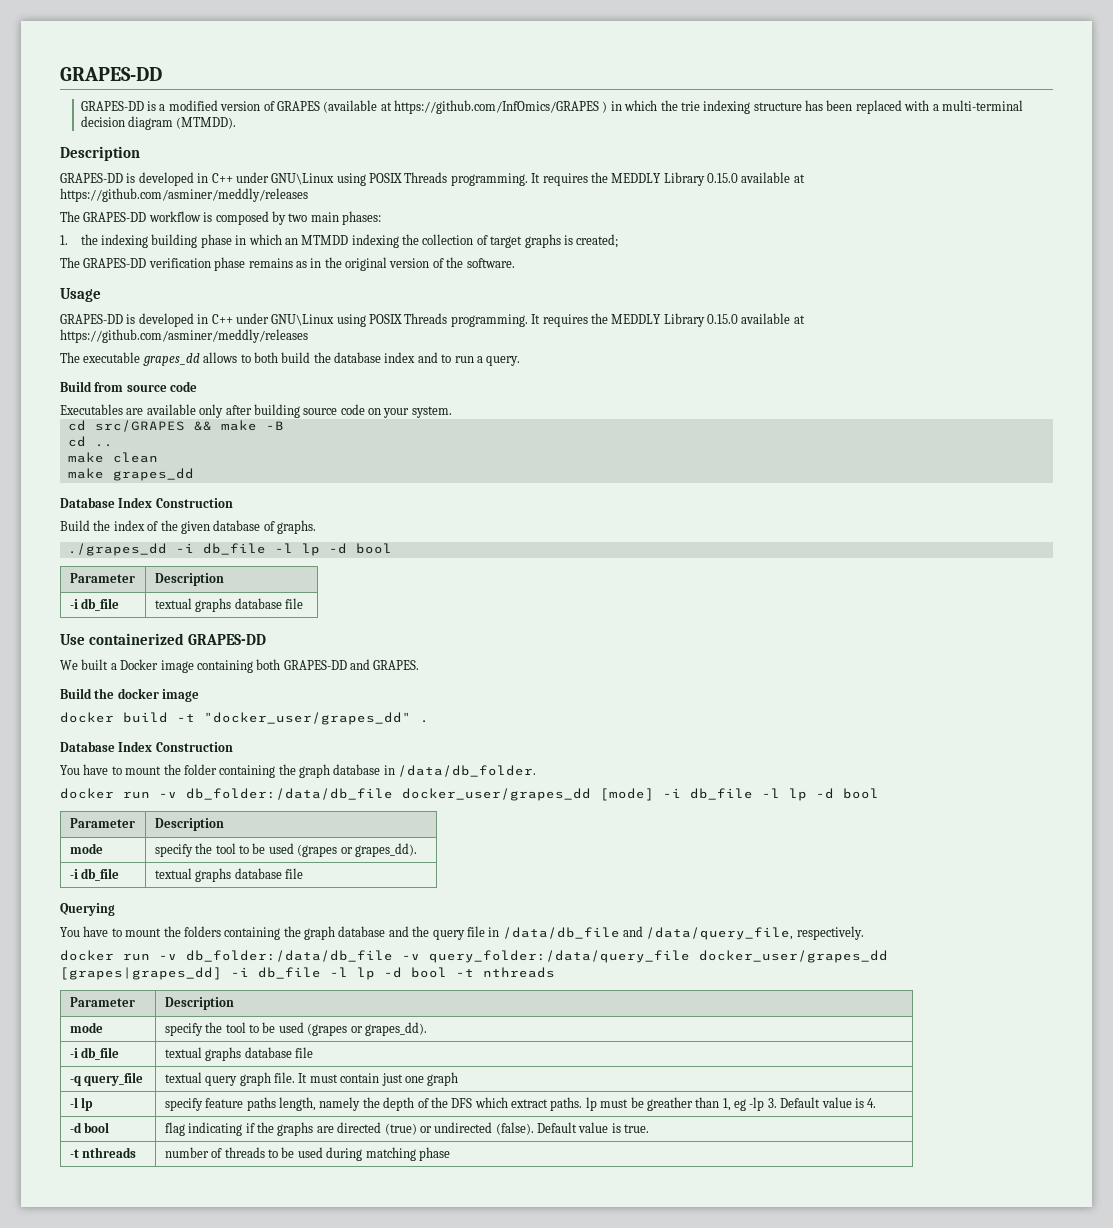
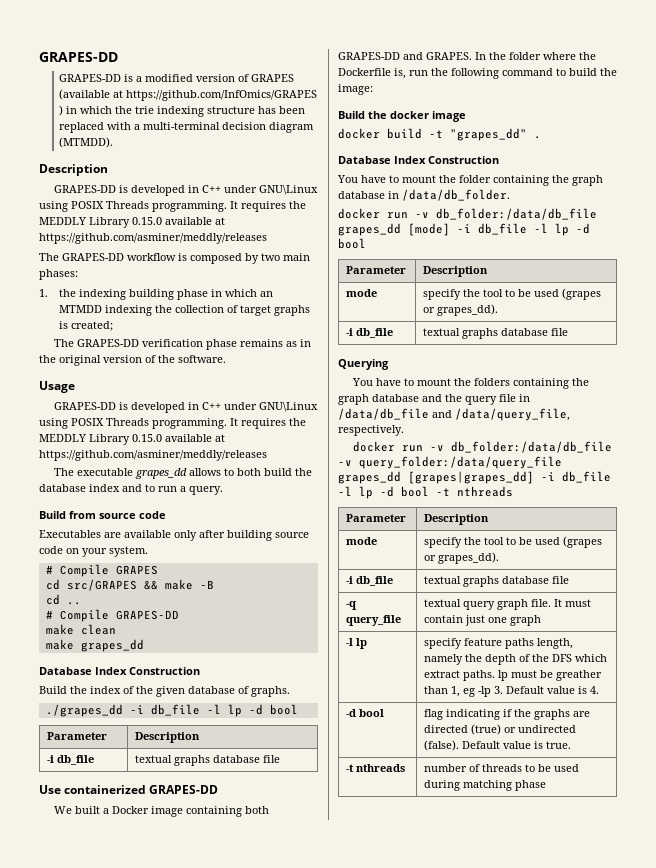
+ # Compile GRAPES
+ # Compile GRAPES-DD
+ In the folder where the Dockerfile is, run the following command to build the image:
- docker build -t "docker_user/grapes_dd" .
+ docker build -t "grapes_dd" .
- docker run -v db_folder:/data/db_file docker_user/grapes_dd [mode] -i db_file -l lp -d bool
+ docker run -v db_folder:/data/db_file grapes_dd [mode] -i db_file -l lp -d bool
- docker run -v db_folder:/data/db_file -v query_folder:/data/query_file docker_user/grapes_dd [grapes|grapes_dd] -i db_file -l lp -d bool -t nthreads
+ docker run -v db_folder:/data/db_file -v query_folder:/data/query_file grapes_dd [grapes|grapes_dd] -i db_file -l lp -d bool -t nthreads

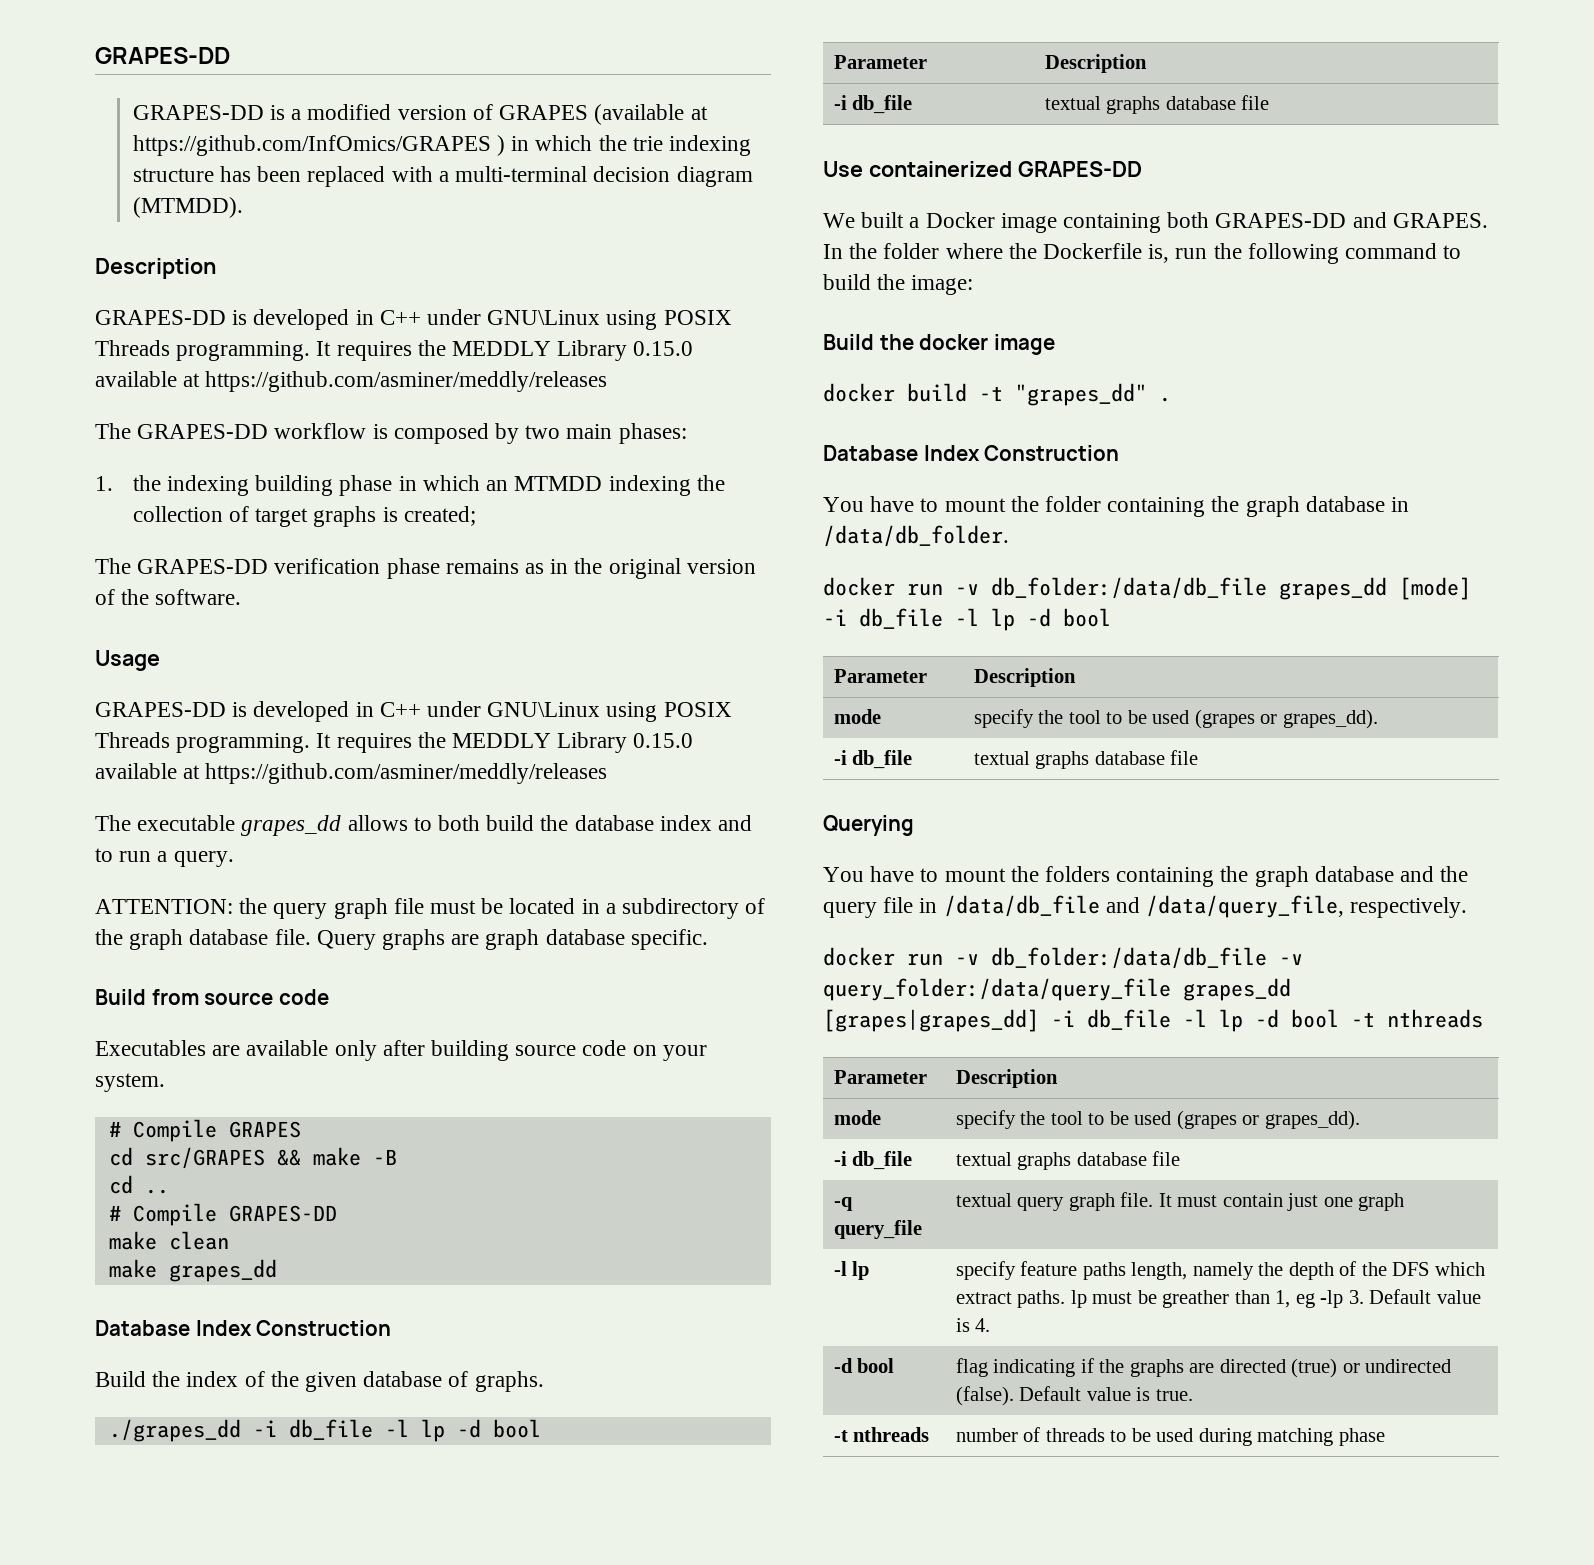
+ ATTENTION: the query graph file must be located in a subdirectory of the graph database file. Query graphs are graph database specific.

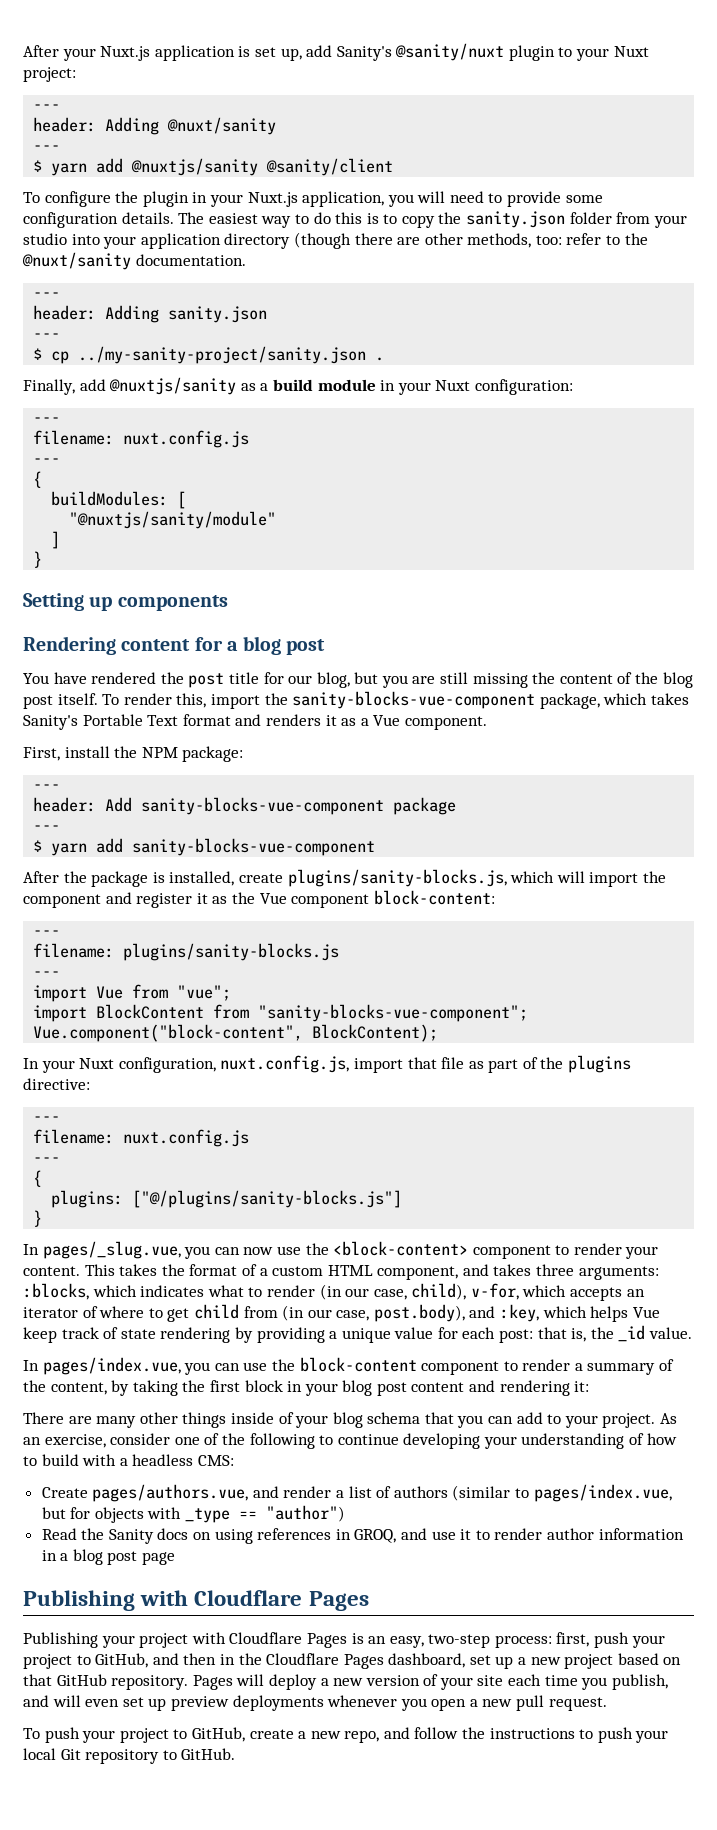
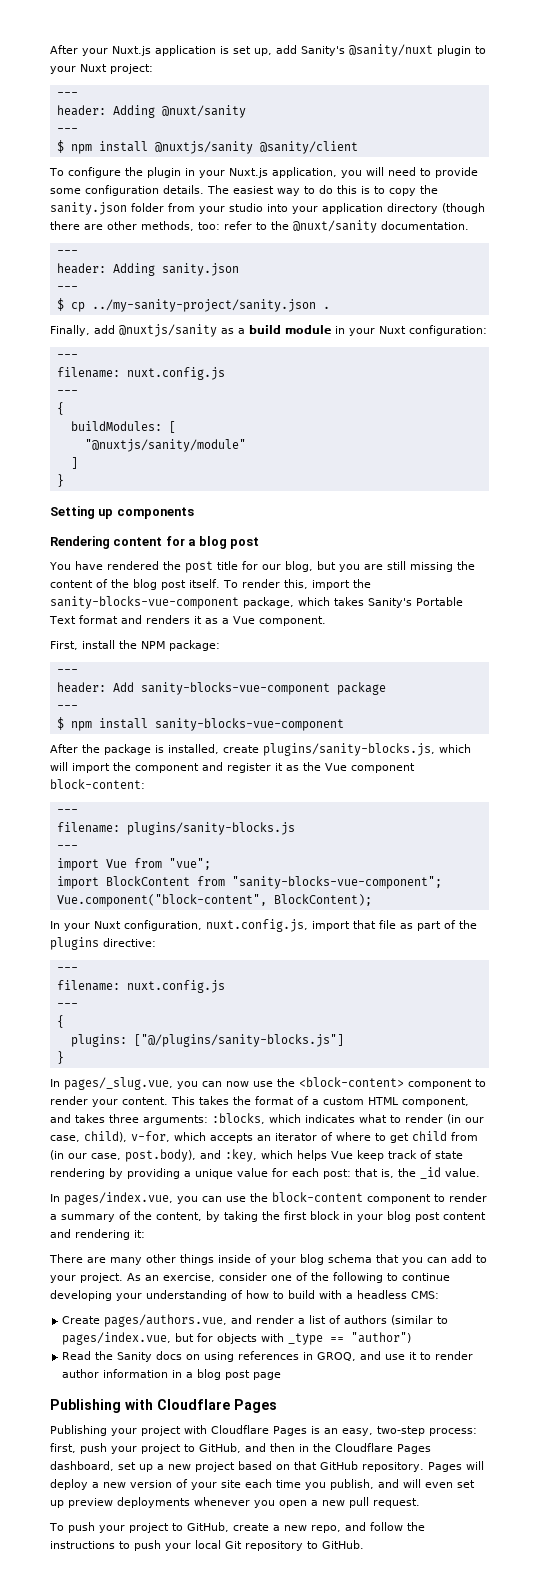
- $ yarn add @nuxtjs/sanity @sanity/client
+ $ npm install @nuxtjs/sanity @sanity/client
- $ yarn add sanity-blocks-vue-component
+ $ npm install sanity-blocks-vue-component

_Problem to solve_. Your answer must be the number of lines above that contain the word "component", stated alone.

_Task result_. 2